Criminals are always on the hunt for new opportunity. As companies settle into a world governed by Europe’s second Payment Services Directive (PSD2), and as financial institutions (FIs) and FinTech companies explore the possibilities of faster payments and unbundled banking, attention to how to secure those activities is increasing. How exactly fraud attacks and fraud prevention will change in the post-PSD2 world remains unclear, but change is certain, according to observers.
“Although PSD2 has been designed to enhance the overall security of digital payments, it does also bring with it some risk of specific kinds of fraud,” said Dr. Stephen Topliss, vice president of product strategy at ThreatMetrix, in a recent essay.
Call Center Threat
Call centers will likely experience increased activity in the coming months and years, as PSD2 rules calling for “increased demands on consumer authentication could result in higher demand on call centers from blocked payments and/or increased customer friction, as well as [have] an impact on the efficiency of automated monitoring systems, which are not tuned and calibrated to the new payment schemes and fraud scenarios,” he wrote.
In fact, call center fraud already costs companies $0.58 per call, netting major losses as the number of fraudulent calls piled up, according to a recent review of the topic from PYMNTS, which released a Call Center Commerce Tracker report earlier this month. The report covers ways in which call center operations are fighting fraud — including in Europe, the home of PSD2.
In the emerging PSD2 world, fraud prevention experts are finding themselves with an increased sense of job security. The drive to open up APIs and make payment-related data more available to third parties will bring in “more players to the ecosystem,” which, in turn, will drive “a need for a 24/7 operation of fraud investigation teams, along with implementing real-time fraud transaction monitoring systems,” according to Topliss.
Increased Risk
None of what Topliss wrote — and it echoes other recent warnings from payments experts — is exactly new. But these warnings are talking on more heft, given that PSD2 came into effect in Europe earlier this year, with a September 2019 deadline looming for payment service providers being able to adhere to regulatory technical standards regarding security and functionality.

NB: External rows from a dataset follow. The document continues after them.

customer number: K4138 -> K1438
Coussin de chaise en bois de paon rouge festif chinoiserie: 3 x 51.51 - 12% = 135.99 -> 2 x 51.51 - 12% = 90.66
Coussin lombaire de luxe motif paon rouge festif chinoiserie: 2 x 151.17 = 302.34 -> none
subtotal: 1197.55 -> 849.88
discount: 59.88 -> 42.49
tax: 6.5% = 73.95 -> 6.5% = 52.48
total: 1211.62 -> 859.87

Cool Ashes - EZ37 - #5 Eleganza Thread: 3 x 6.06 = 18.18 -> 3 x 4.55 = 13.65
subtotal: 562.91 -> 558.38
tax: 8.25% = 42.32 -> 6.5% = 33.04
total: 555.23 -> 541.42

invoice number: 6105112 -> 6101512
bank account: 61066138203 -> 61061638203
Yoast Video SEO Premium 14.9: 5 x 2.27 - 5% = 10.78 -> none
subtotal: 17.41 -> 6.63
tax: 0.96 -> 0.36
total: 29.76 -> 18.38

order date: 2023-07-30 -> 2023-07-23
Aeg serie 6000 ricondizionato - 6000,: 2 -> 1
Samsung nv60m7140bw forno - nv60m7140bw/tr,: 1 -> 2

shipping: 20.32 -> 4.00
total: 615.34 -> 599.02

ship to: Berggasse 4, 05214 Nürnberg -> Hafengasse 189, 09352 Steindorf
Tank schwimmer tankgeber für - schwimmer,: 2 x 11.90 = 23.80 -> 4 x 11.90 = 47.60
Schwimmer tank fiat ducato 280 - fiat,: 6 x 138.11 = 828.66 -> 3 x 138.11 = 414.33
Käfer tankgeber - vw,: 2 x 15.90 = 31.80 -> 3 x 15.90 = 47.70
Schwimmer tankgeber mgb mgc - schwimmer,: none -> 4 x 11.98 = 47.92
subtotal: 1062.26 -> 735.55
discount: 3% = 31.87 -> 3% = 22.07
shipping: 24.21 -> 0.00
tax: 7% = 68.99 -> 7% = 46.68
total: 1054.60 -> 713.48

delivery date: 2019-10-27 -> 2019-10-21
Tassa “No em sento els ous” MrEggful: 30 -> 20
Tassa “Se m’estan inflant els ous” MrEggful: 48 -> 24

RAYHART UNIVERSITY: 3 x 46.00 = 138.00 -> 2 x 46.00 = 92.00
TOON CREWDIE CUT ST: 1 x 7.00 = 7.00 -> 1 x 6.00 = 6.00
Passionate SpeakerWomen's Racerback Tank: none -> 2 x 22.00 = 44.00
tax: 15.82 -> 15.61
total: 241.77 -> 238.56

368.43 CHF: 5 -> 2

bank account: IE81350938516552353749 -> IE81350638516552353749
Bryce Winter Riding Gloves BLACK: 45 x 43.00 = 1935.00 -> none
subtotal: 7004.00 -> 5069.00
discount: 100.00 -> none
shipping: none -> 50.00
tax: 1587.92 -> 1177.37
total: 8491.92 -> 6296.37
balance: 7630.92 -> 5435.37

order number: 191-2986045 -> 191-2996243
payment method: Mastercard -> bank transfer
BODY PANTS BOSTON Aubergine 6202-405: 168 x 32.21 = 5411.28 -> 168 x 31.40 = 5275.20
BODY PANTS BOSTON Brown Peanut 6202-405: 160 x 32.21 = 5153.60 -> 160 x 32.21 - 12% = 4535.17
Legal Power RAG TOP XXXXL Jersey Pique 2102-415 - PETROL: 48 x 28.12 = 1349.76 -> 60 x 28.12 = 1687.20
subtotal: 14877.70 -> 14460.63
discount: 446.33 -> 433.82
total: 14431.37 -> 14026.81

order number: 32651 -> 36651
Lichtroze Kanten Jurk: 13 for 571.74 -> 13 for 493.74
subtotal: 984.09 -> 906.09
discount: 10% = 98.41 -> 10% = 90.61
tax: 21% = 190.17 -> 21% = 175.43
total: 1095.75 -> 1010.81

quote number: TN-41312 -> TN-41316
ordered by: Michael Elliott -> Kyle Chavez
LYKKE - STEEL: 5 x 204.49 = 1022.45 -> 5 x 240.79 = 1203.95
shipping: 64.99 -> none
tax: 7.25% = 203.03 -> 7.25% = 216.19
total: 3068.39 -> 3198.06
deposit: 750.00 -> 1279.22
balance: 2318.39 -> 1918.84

PSD2 — along with the European Union’s (EU) newly enacted General Data Protection Regulation (GDPR), which covers online privacy and security — promises to slowly influence the global digital economy in ways that will take time to be seen clearly. Both could provide what amounts to silver linings for criminals, according to recent GPDR and PSD2 analysis that appeared in PYMNTS.
It is still too early to describe the specific ways that criminals and hackers are taking advantage of PSD2 and unbundled banking, but the risk is increasing, argued Sundeep Tengur, a financial crime specialist with SAS.
“Traditional financial organizations have so far enjoyed a bilateral relationship with their customers. Things will soon change … when the TPPs [third-party providers] enter the market with new services,” he said. PSD2 is bringing higher transaction volume for banks, and more demand from consumers for mobile payments and quicker transactions. Those increases result in more pressure being put on fraud detection systems — which, in turn, provide obvious opportunity for businesses that sell fraud prevention technology.
“The window for investigations will be significantly reduced and banks will need to rely on automation and advanced analytics to mitigate the increased fraud risk,” Tengur said.
Biometric Promise
In these early days of PSD2, biometrics — including behavioral biometrics — are popping up frequently in discussions about increased security and fraud prevention. The fuel that the payments directive might provide to new biometrics efforts was recently demonstrated by the announcement from Mastercard that it will test its fingerprint-scanning cards in the U.K. The product combines chip technology with a fingerprint scanner to verify the cardholder’s identity when making purchases in-store or online.
However, biometrics might provide banks another way to secure themselves and still keep up with PSD2. Patterns of typing or computer mouse movements — an area generally known as behavioral biometrics — can help FIs keep guard against account takeovers, new account fraud and other sorts of criminal activity expected to follow the flood of TPPs into the payments world.
Fraud prevention is certainly getting more sophisticated. A PYMNTS webinar on Thursday (July 19), for instance, will discuss how robots and AI can provide defenses against criminals. But every new technological advance or major regulatory change provides new pathways for criminals, and PSD2 will be no different.